Jan 5, 2024
2 mins read
2 mins read

Two Companies Will Attempt First US Moon Landings Since Apollo Missions

Two Companies Will Attempt First US Moon Landings Since Apollo Missions

CAPE CANAVERAL, Fla. (NEWsnet/AP) — China and India have scored moon landings. Russia, Japan and Israel entered the lunar trash heap.

Now, two private companies are hustling to get the U.S. back in the game, more than five decades after the Apollo program ended.

It’s part of a NASA-supported effort to kick-start commercial moon deliveries.

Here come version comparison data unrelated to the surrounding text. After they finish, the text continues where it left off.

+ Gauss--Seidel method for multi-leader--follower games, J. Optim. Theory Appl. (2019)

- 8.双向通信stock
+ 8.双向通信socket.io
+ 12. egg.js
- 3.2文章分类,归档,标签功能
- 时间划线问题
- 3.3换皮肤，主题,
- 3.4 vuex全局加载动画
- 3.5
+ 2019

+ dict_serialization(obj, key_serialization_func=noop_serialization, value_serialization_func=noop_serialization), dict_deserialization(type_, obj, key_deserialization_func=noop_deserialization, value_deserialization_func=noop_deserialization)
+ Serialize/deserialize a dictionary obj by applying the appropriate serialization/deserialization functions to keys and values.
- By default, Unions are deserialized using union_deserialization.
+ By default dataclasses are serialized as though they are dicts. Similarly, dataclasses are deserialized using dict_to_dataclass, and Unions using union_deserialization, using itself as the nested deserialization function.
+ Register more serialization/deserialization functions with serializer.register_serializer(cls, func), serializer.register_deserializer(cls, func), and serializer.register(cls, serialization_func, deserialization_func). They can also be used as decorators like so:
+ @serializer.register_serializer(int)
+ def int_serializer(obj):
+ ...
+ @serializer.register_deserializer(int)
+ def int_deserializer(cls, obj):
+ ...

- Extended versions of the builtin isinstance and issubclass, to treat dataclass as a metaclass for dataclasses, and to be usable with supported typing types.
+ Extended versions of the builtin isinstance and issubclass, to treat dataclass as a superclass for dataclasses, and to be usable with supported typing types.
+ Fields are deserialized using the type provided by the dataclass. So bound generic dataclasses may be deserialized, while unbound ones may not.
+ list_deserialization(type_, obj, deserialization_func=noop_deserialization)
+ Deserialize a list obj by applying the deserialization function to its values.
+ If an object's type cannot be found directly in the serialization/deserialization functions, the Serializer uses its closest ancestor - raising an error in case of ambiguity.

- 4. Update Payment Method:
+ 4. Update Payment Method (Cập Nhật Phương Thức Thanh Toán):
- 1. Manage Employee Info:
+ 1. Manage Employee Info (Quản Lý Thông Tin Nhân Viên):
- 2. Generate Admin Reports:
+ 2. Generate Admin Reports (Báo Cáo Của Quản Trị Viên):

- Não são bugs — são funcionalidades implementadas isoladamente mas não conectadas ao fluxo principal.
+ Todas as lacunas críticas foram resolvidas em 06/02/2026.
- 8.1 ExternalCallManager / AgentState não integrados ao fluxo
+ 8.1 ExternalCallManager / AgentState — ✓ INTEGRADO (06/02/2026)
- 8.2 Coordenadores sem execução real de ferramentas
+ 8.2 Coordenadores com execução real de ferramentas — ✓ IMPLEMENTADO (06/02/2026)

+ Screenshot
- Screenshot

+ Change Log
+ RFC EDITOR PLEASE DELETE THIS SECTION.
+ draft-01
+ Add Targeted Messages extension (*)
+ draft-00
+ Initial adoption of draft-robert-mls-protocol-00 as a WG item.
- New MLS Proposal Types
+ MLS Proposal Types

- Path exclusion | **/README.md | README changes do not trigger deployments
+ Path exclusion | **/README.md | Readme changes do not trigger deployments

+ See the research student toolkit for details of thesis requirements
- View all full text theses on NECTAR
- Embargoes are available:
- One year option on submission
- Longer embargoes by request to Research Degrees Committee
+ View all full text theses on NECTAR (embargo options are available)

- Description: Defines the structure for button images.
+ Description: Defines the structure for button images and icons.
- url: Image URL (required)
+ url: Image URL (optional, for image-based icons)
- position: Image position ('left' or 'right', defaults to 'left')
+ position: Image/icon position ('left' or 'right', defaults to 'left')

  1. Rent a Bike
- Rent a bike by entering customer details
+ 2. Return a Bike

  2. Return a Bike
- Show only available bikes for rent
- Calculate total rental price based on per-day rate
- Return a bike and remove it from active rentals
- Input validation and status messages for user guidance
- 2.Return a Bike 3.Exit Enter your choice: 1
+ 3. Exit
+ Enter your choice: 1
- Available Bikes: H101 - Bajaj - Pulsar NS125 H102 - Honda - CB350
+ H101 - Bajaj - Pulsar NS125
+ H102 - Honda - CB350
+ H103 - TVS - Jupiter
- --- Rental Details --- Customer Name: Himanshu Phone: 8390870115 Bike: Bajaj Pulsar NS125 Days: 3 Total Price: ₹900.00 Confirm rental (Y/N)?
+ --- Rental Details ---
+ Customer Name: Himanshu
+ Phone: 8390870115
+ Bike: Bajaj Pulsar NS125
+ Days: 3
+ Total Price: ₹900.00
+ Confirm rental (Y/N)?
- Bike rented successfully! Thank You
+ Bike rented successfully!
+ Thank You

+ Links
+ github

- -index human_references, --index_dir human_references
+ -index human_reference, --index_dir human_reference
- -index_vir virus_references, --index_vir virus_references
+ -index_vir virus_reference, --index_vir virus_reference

“They’re scouts going to the moon ahead of us,” said NASA Administrator Bill Nelson.

Pittsburgh’s Astrobotic Technology is up first, with a planned liftoff of a lander Jan. 8 aboard United Launch Alliance’s Vulcan. Houston’s Intuitive Machines aims to launch a lander in mid-February, hopping a flight with SpaceX.

Japan will attempt to land in two weeks. Japan’s space agency lander, with two toy-size rovers, had a big head start, sharing a September launch with an X-ray telescope that stayed behind in orbit around Earth.

If successful, Japan will become the fifth country to complete a lunar landing. Russia and the U.S. did it repeatedly in the 1960s and 70s. China has landed three times within the past decade, including on the moon’s far side, and plans another flight in 2024 to collect lunar samples. India made the trip in summer 2023.

United States is the only nation to put astronauts on the moon.

The U.S. has not attempted a moon landing since Apollo 17’s Gene Cernan and Harrison Schmitt explored the lunar surface in December 1972.

Astrobotic and Intuitive Machines are looking to end the country’s moon-landing drought, and vying for bragging rights as the first private entity to land on the moon.